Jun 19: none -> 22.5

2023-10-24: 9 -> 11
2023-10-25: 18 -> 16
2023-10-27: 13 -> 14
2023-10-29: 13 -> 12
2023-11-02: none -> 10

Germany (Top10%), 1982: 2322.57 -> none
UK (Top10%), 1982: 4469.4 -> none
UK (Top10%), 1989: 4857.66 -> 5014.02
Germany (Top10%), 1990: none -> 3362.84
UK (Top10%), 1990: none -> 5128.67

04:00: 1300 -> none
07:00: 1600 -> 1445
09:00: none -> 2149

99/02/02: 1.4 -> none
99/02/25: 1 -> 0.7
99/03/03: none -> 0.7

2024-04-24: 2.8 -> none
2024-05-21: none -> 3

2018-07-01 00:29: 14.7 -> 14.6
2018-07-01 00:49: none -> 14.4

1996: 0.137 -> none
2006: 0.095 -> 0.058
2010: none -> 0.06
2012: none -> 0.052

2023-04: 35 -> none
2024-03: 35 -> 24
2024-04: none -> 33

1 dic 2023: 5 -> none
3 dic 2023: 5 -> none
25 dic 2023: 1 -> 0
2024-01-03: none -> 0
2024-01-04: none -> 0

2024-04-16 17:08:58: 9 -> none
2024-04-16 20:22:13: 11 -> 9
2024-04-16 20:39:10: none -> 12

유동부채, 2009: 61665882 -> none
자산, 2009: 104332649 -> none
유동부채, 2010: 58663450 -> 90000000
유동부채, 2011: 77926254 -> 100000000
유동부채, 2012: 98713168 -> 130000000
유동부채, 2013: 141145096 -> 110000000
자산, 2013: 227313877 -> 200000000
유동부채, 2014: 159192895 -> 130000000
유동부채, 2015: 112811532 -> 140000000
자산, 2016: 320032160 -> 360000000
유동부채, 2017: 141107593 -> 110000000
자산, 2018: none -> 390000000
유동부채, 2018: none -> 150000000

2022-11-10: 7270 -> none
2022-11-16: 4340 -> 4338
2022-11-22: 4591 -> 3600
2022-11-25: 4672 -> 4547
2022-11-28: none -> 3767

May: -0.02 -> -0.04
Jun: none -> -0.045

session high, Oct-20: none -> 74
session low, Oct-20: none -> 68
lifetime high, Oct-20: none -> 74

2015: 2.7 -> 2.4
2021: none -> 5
#####
Instructions to follow —
Taking the line that contains "lifetime high, Oct-20: none -> 74" as the starting point, copy every line through the end of the listing exactly, and write nothing further.

Answer to the exercise —
lifetime high, Oct-20: none -> 74

2015: 2.7 -> 2.4
2021: none -> 5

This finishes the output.